(Web page revision data)
####

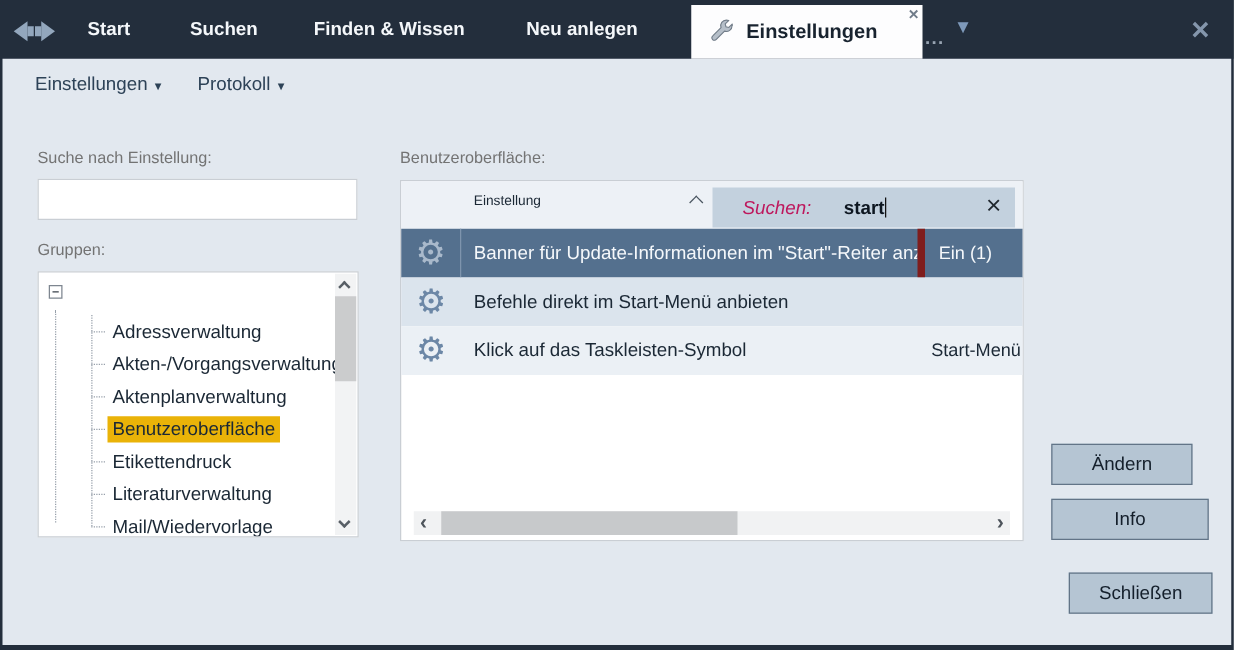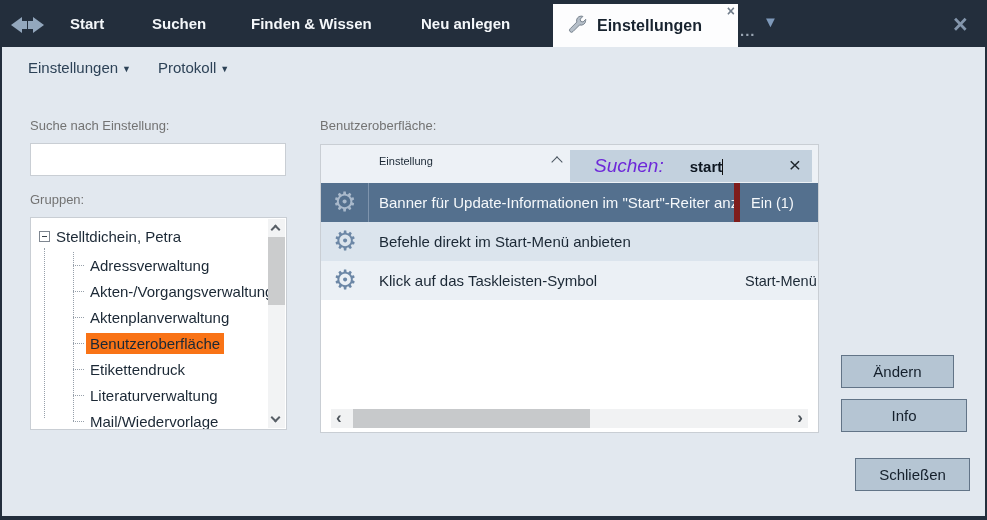"Suchen:" .tsearch .slabel { color: #6d28d9 -> #be185d; font-size: 19px -> 15px }
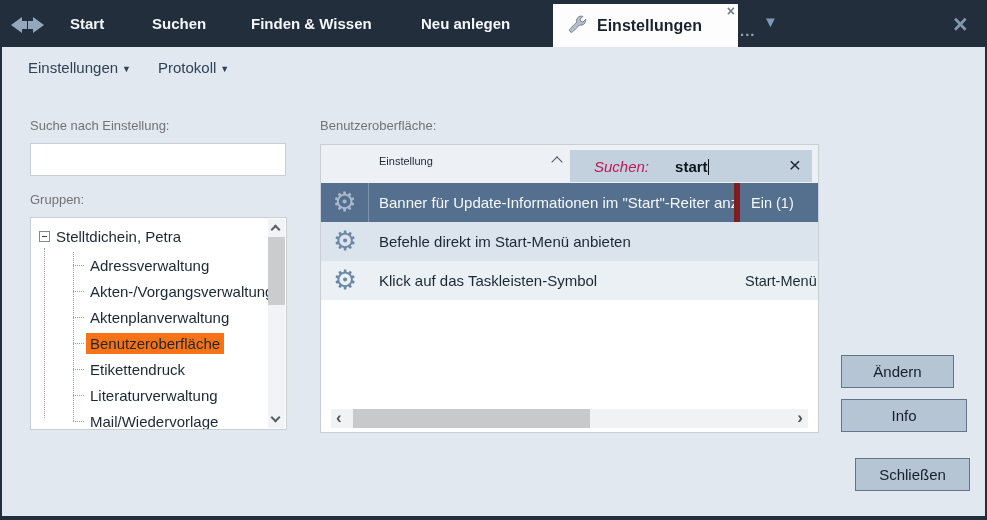"Stelltdichein, Petra" span.lbl { html: <span>Stelltdichein, Petra</span> -> none }
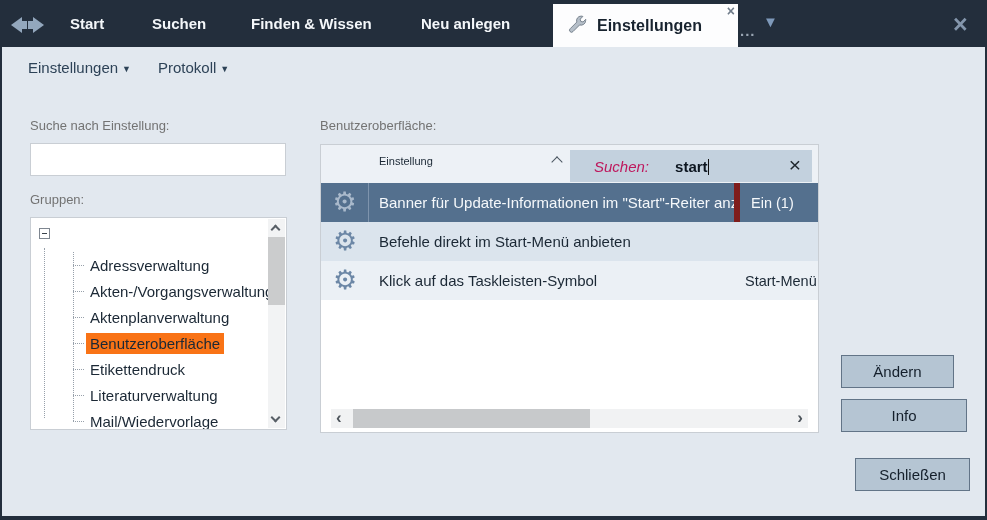"Benutzeroberfläche" .tree-child.selected .lbl { background: #f97316 -> #eab308 }
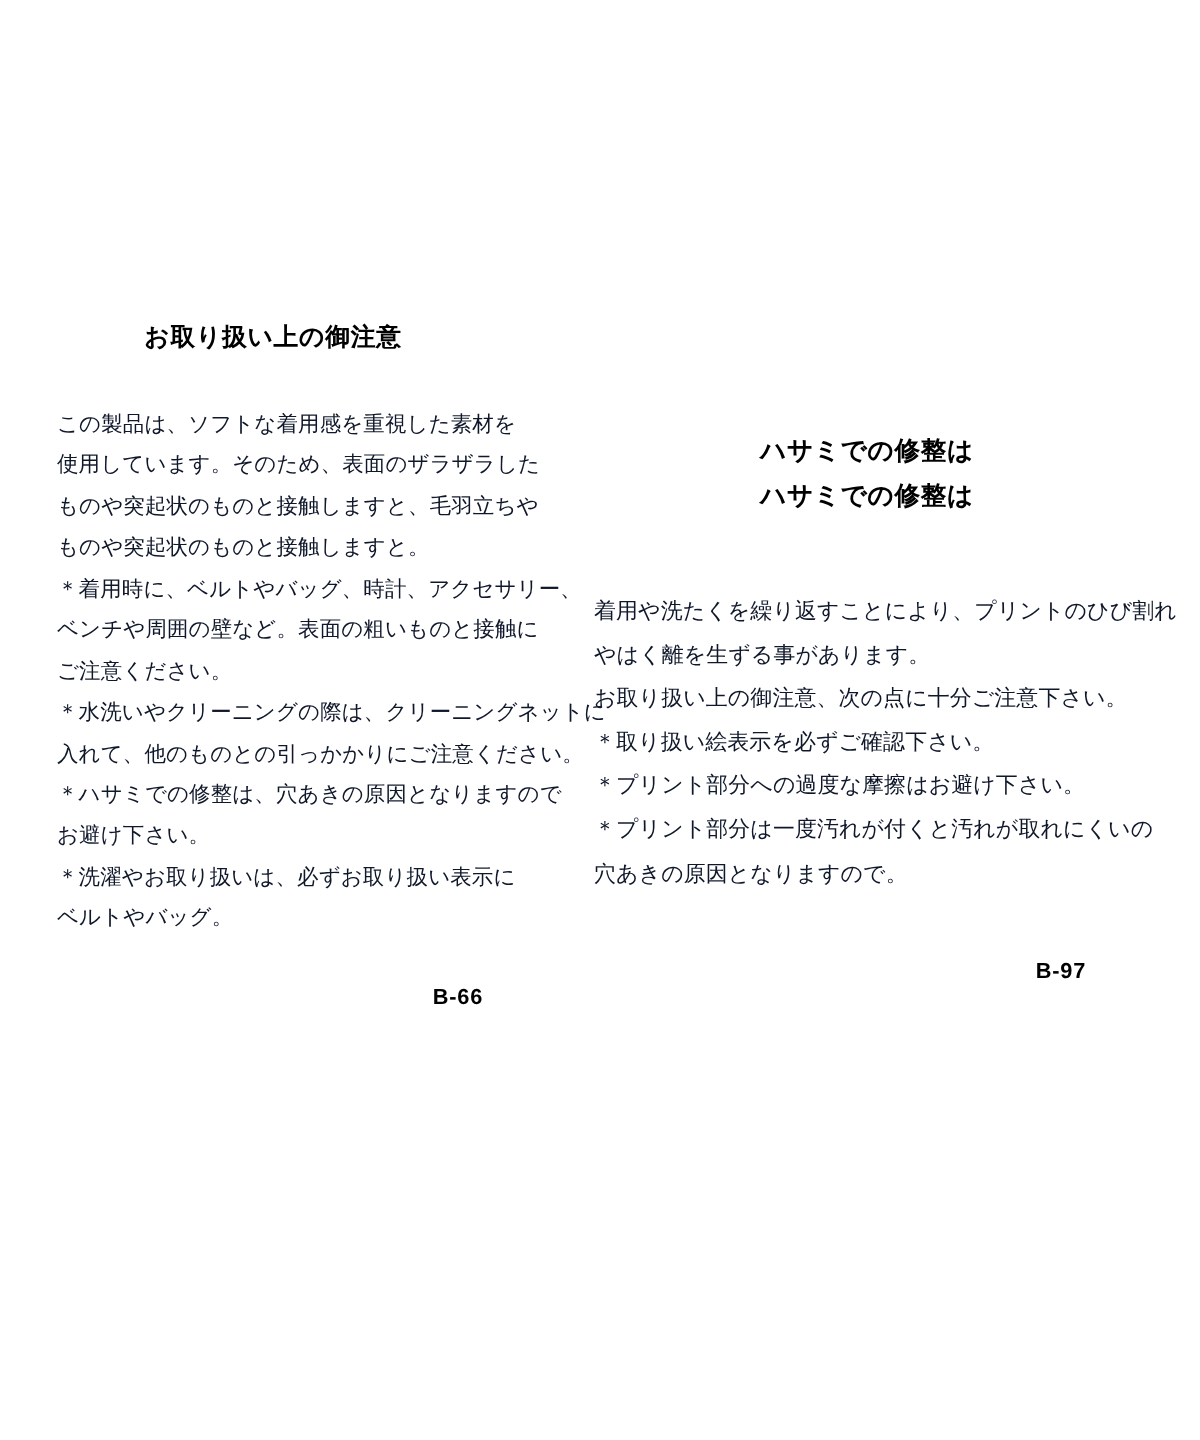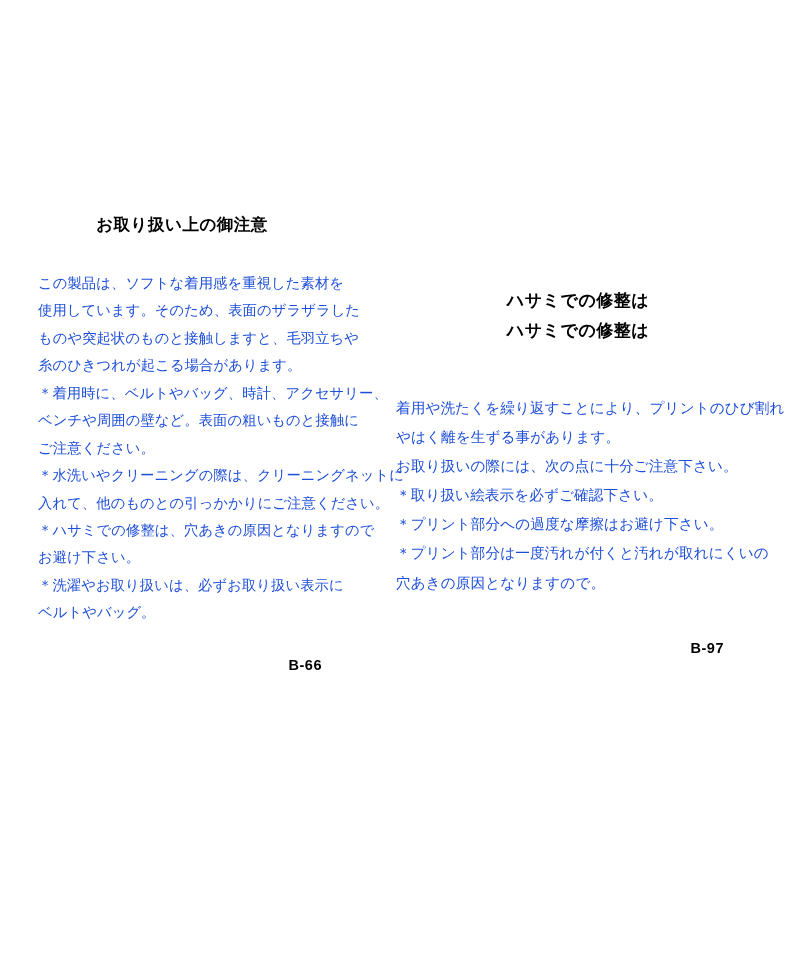"この製品は、ソフトな着用感を重視した素材を" .body-text { color: #1d4ed8 -> #0f172a }
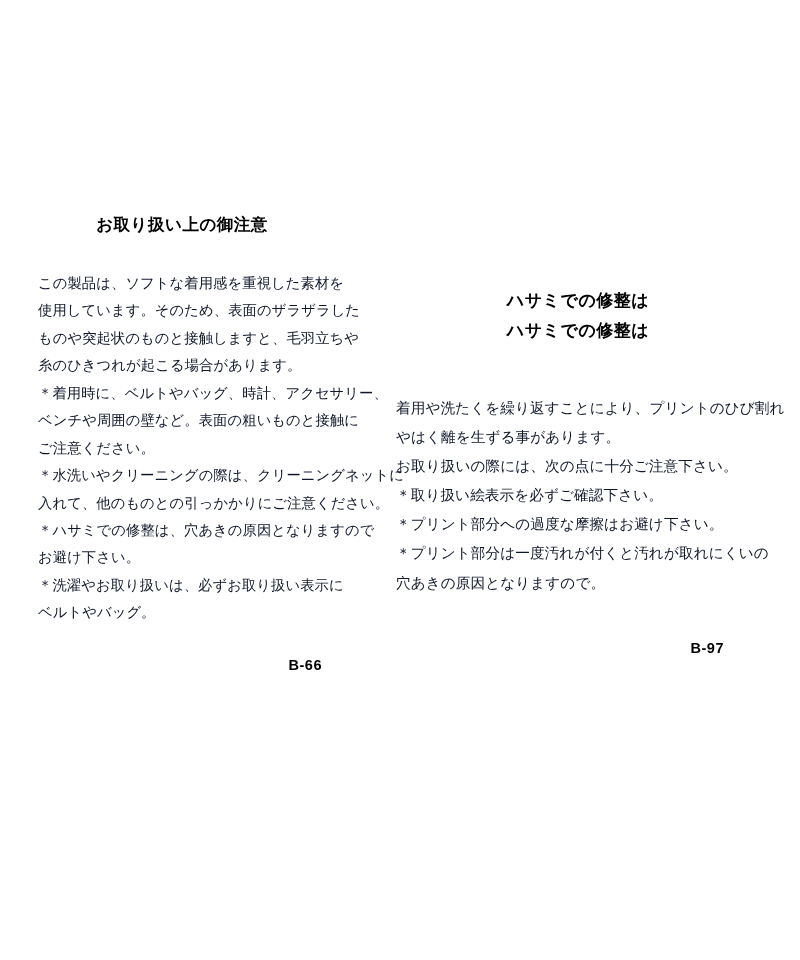"糸のひきつれが起こる場合があります。" span.ln { text: 糸のひきつれが起こる場合があります -> ものや突起状のものと接触しますと }
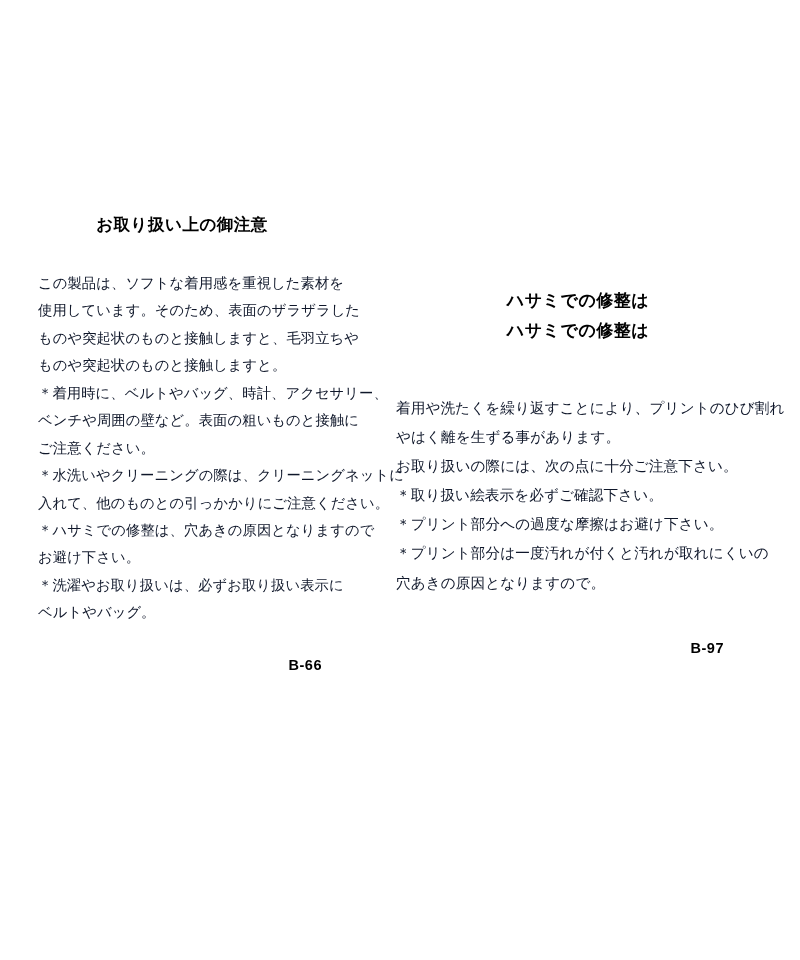"お取り扱いの際には、次の点に十分ご注意下さい。" span.ln { text: の際には -> 上の御注意 }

####

- PROBLEM DETAILS -
Exactly the lines from the one that contains "text: 糸のひきつれが起こる場合があります ->" through the final line of the records above are needed, given again word for word, with every picture left out.

- SOLUTION TO THIS EXERCISE -
"糸のひきつれが起こる場合があります。" span.ln { text: 糸のひきつれが起こる場合があります -> ものや突起状のものと接触しますと }
"お取り扱いの際には、次の点に十分ご注意下さい。" span.ln { text: の際には -> 上の御注意 }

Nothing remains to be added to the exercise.